__What to produce__.
Reproduce the records exactly, but not the pictures.

__Given records__.

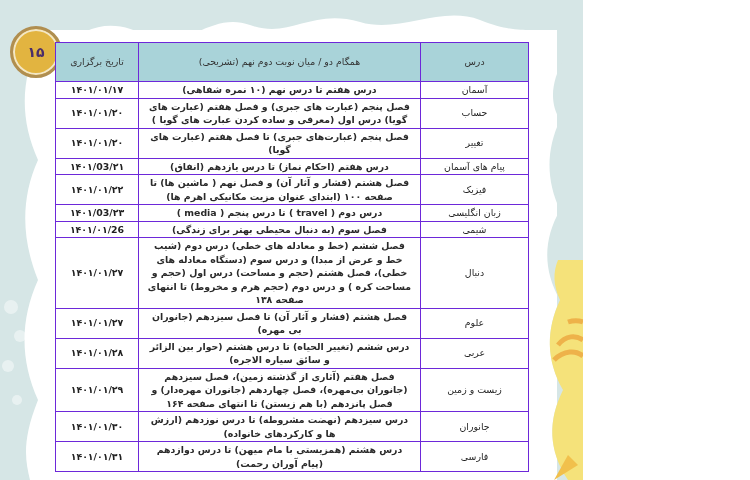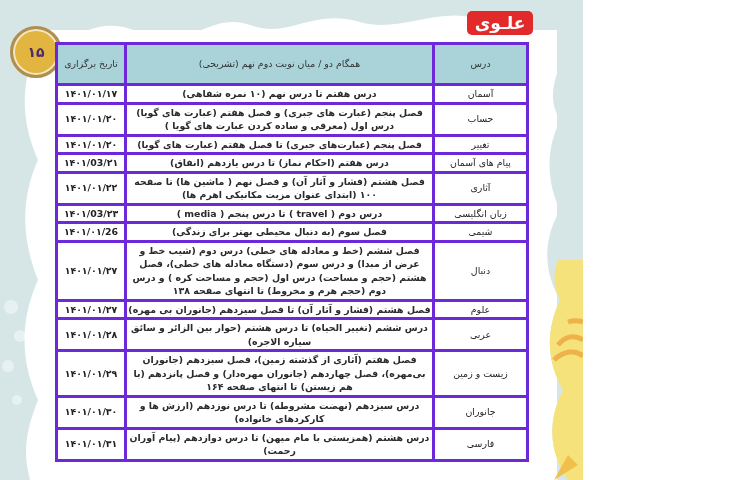--- a/index.html
+++ b/index.html
@@ -39,22 +39,22 @@
       color: #fff; font-weight: bold; font-size: 17px;
       display: flex; align-items: center; justify-content: center;
       direction: rtl;
     }
     table.sched {
       position: absolute; left: 55px; top: 42px; width: 474px;
       border-collapse: collapse; direction: rtl;
       font-size: 9.4px; color: #1f1f1f; background: #fff;
     }
     table.sched th, table.sched td {
-      border: 3px solid #6d28d9; text-align: center; vertical-align: middle;
-      padding: 1px 0; line-height: 13.5px;
+      border: 1px solid #6d28d9; text-align: center; vertical-align: middle;
+      padding: 1px 8px; line-height: 13.5px;
     }
     table.sched th {
       background: #a9d3d9; font-weight: normal; height: 36px; color: #333;
     }
     td.subject { width: 91px; }
     td.date { width: 66px; font-weight: bold; letter-spacing: 0.3px; }
     td.topic { font-weight: bold; color: #2a2a2a; }
   </style>
 </head>
 <body>
@@ -78,23 +78,20 @@
     <path d="M20,285 C28,275 38,275 45,280" stroke="#eeb24a" stroke-width="5" fill="none"></path>
     <path d="M16,300 C26,290 38,290 45,296" stroke="#eeb24a" stroke-width="5" fill="none"></path>
     <path d="M30,262 C36,260 40,260 45,262" stroke="#eeb24a" stroke-width="5" fill="none"></path>
     <path d="M16,420 L30,395 L40,405 Z" fill="#f1c04c"></path>
   </svg>
 
   <div class="badge">
     <span>۱۵</span>
   </div>
 
-  <div class="title-tag">
-    <span>علـوی</span>
-  </div>
 
   <table class="sched">
     <thead>
       <tr>
         <th>درس</th>
         <th>همگام دو / میان نوبت دوم نهم (تشریحی)</th>
         <th>تاریخ برگزاری</th>
       </tr>
     </thead>
     <tbody>
@@ -112,21 +109,21 @@
         <td class="subject">تغییر</td>
         <td class="topic">فصل پنجم (عبارت‌های جبری) تا فصل هفتم (عبارت های گویا)</td>
         <td class="date">۱۴۰۱/۰۱/۲۰</td>
       </tr>
       <tr>
         <td class="subject">پیام های آسمان</td>
         <td class="topic">درس هفتم (احکام نماز) تا درس یازدهم (انفاق)</td>
         <td class="date">۱۴۰۱/03/۲۱</td>
       </tr>
       <tr>
-        <td class="subject">آثاری</td>
+        <td class="subject">فیزیک</td>
         <td class="topic">فصل هشتم (فشار و آثار آن) و فصل نهم ( ماشین ها) تا صفحه ۱۰۰ (ابتدای عنوان مزیت مکانیکی اهرم ها)</td>
         <td class="date">۱۴۰۱/۰۱/۲۲</td>
       </tr>
       <tr>
         <td class="subject">زبان انگلیسی</td>
         <td class="topic">درس دوم ( travel ) تا درس پنجم ( media )</td>
         <td class="date">۱۴۰۱/03/۲۳</td>
       </tr>
       <tr>
         <td class="subject">شیمی</td>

__Response area__.
--- a/index.html
+++ b/index.html
@@ -39,22 +39,22 @@
       color: #fff; font-weight: bold; font-size: 17px;
       display: flex; align-items: center; justify-content: center;
       direction: rtl;
     }
     table.sched {
       position: absolute; left: 55px; top: 42px; width: 474px;
       border-collapse: collapse; direction: rtl;
       font-size: 9.4px; color: #1f1f1f; background: #fff;
     }
     table.sched th, table.sched td {
-      border: 3px solid #6d28d9; text-align: center; vertical-align: middle;
-      padding: 1px 0; line-height: 13.5px;
+      border: 1px solid #6d28d9; text-align: center; vertical-align: middle;
+      padding: 1px 8px; line-height: 13.5px;
     }
     table.sched th {
       background: #a9d3d9; font-weight: normal; height: 36px; color: #333;
     }
     td.subject { width: 91px; }
     td.date { width: 66px; font-weight: bold; letter-spacing: 0.3px; }
     td.topic { font-weight: bold; color: #2a2a2a; }
   </style>
 </head>
 <body>
@@ -78,23 +78,20 @@
     <path d="M20,285 C28,275 38,275 45,280" stroke="#eeb24a" stroke-width="5" fill="none"></path>
     <path d="M16,300 C26,290 38,290 45,296" stroke="#eeb24a" stroke-width="5" fill="none"></path>
     <path d="M30,262 C36,260 40,260 45,262" stroke="#eeb24a" stroke-width="5" fill="none"></path>
     <path d="M16,420 L30,395 L40,405 Z" fill="#f1c04c"></path>
   </svg>
 
   <div class="badge">
     <span>۱۵</span>
   </div>
 
-  <div class="title-tag">
-    <span>علـوی</span>
-  </div>
 
   <table class="sched">
     <thead>
       <tr>
         <th>درس</th>
         <th>همگام دو / میان نوبت دوم نهم (تشریحی)</th>
         <th>تاریخ برگزاری</th>
       </tr>
     </thead>
     <tbody>
@@ -112,21 +109,21 @@
         <td class="subject">تغییر</td>
         <td class="topic">فصل پنجم (عبارت‌های جبری) تا فصل هفتم (عبارت های گویا)</td>
         <td class="date">۱۴۰۱/۰۱/۲۰</td>
       </tr>
       <tr>
         <td class="subject">پیام های آسمان</td>
         <td class="topic">درس هفتم (احکام نماز) تا درس یازدهم (انفاق)</td>
         <td class="date">۱۴۰۱/03/۲۱</td>
       </tr>
       <tr>
-        <td class="subject">آثاری</td>
+        <td class="subject">فیزیک</td>
         <td class="topic">فصل هشتم (فشار و آثار آن) و فصل نهم ( ماشین ها) تا صفحه ۱۰۰ (ابتدای عنوان مزیت مکانیکی اهرم ها)</td>
         <td class="date">۱۴۰۱/۰۱/۲۲</td>
       </tr>
       <tr>
         <td class="subject">زبان انگلیسی</td>
         <td class="topic">درس دوم ( travel ) تا درس پنجم ( media )</td>
         <td class="date">۱۴۰۱/03/۲۳</td>
       </tr>
       <tr>
         <td class="subject">شیمی</td>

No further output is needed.